**Your instructions:**
With the pictures removed, set down all of the entries below exactly.
___ Extracted material ___
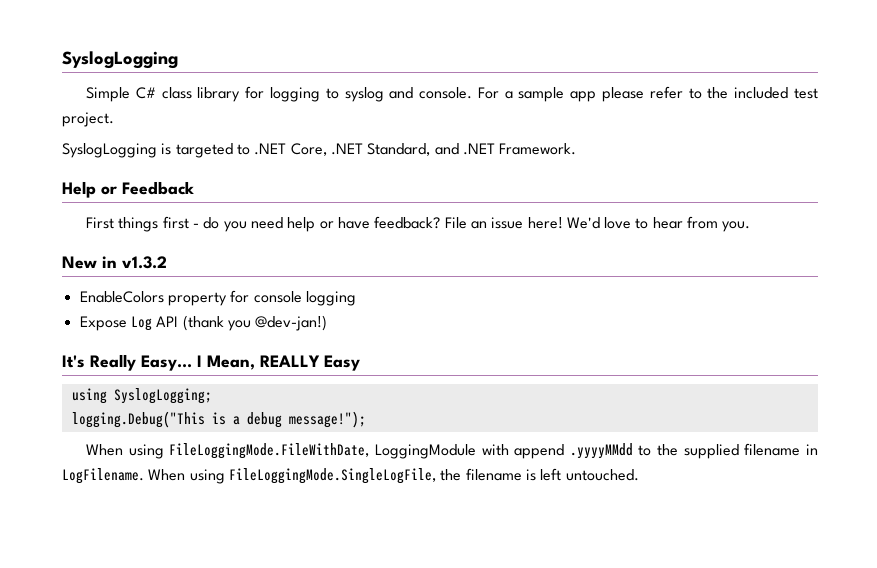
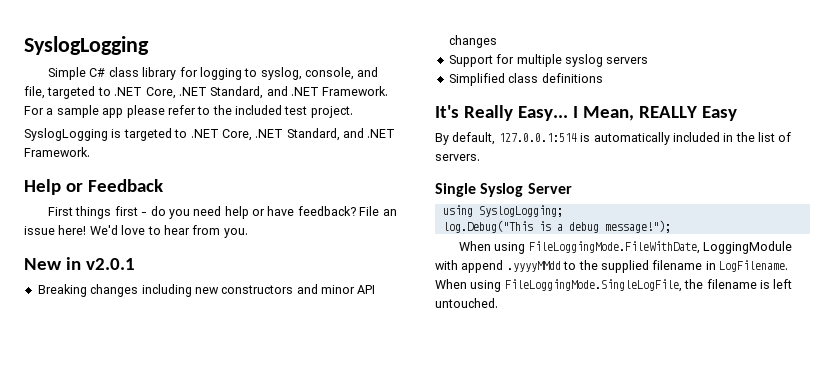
- Simple C# class library for logging to syslog and console.
+ Simple C# class library for logging to syslog, console, and file, targeted to .NET Core, .NET Standard, and .NET Framework.
- New in v1.3.2
- EnableColors property for console logging
- Expose Log API (thank you @dev-jan!)
+ New in v2.0.1
+ Breaking changes including new constructors and minor API changes
+ Support for multiple syslog servers
+ Simplified class definitions
+ By default, 127.0.0.1:514 is automatically included in the list of servers.
+ Single Syslog Server
- logging.Debug("This is a debug message!");
+ log.Debug("This is a debug message!");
___
**Exercise result:**
- Simple C# class library for logging to syslog and console.
+ Simple C# class library for logging to syslog, console, and file, targeted to .NET Core, .NET Standard, and .NET Framework.
- New in v1.3.2
- EnableColors property for console logging
- Expose Log API (thank you @dev-jan!)
+ New in v2.0.1
+ Breaking changes including new constructors and minor API changes
+ Support for multiple syslog servers
+ Simplified class definitions
+ By default, 127.0.0.1:514 is automatically included in the list of servers.
+ Single Syslog Server
- logging.Debug("This is a debug message!");
+ log.Debug("This is a debug message!");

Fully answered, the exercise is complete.